Aim of the exercise:
Exactly and without additions, transcribe the line that contains "(573, 221) none" and every line after it in the data.

Before and after images:

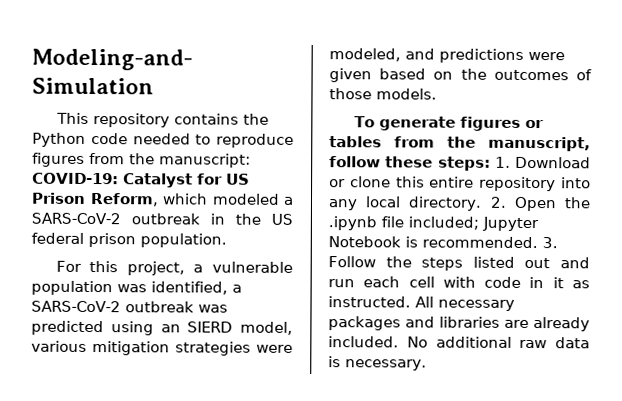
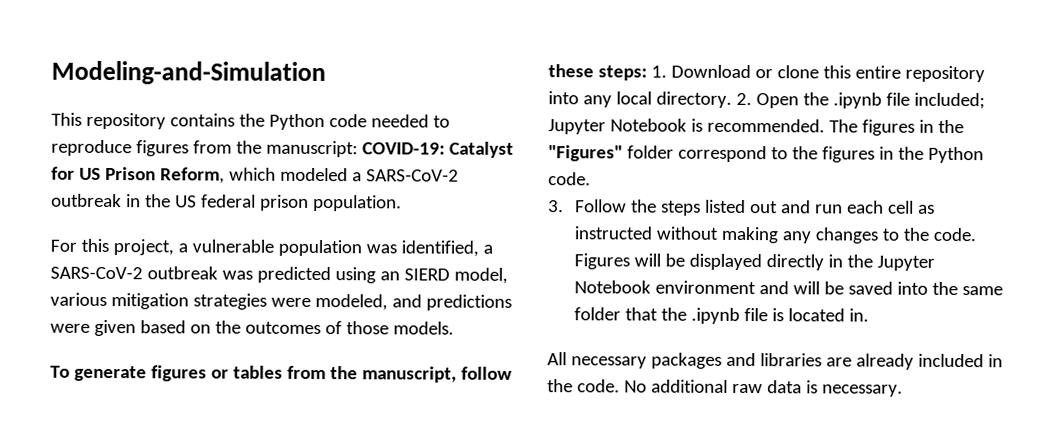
(538, 242) none -> [828,119,964,136] [548,145,984,164] [548,172,591,186] The figures in the "Figures" folder correspond to the figures in the Python code. //
[442,276,590,289] [328,296,411,308] with code in it as instructed. -> [918,204,936,214] [574,226,977,244] [574,253,936,271] [574,280,1004,296] [574,307,870,324] as instructed without making any changes to the code. Figures will be displayed directly in the Jupyter Notebook environment and will be saved into the same folder that the .ipynb file is located in. //
[328,336,399,348] included. -> [917,353,1003,368] [547,379,620,393] included in the code.

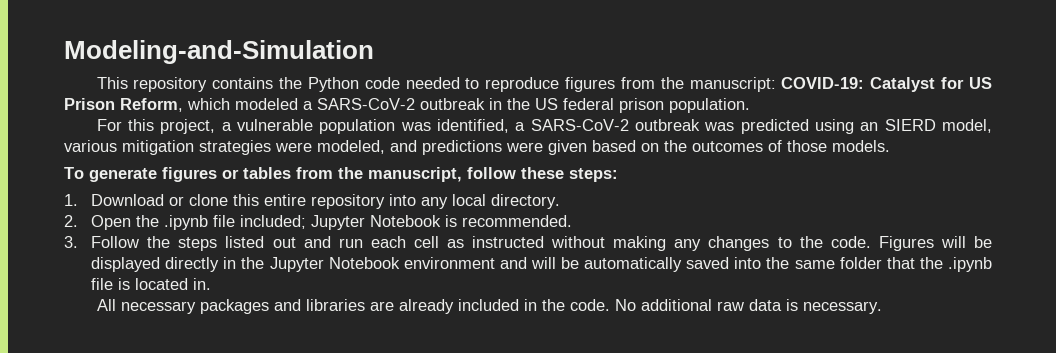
(647, 73) none -> (618, 175) //
(732, 99) none -> (561, 201) //
[828,119,964,136] [548,145,984,164] [548,172,591,186] The figures in the "Figures" folder correspond to the figures in the Python code. -> (573, 221) none
(845, 288) none -> [584,257,683,272] automatically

Exercise answer:
[828,119,964,136] [548,145,984,164] [548,172,591,186] The figures in the "Figures" folder correspond to the figures in the Python code. -> (573, 221) none
(845, 288) none -> [584,257,683,272] automatically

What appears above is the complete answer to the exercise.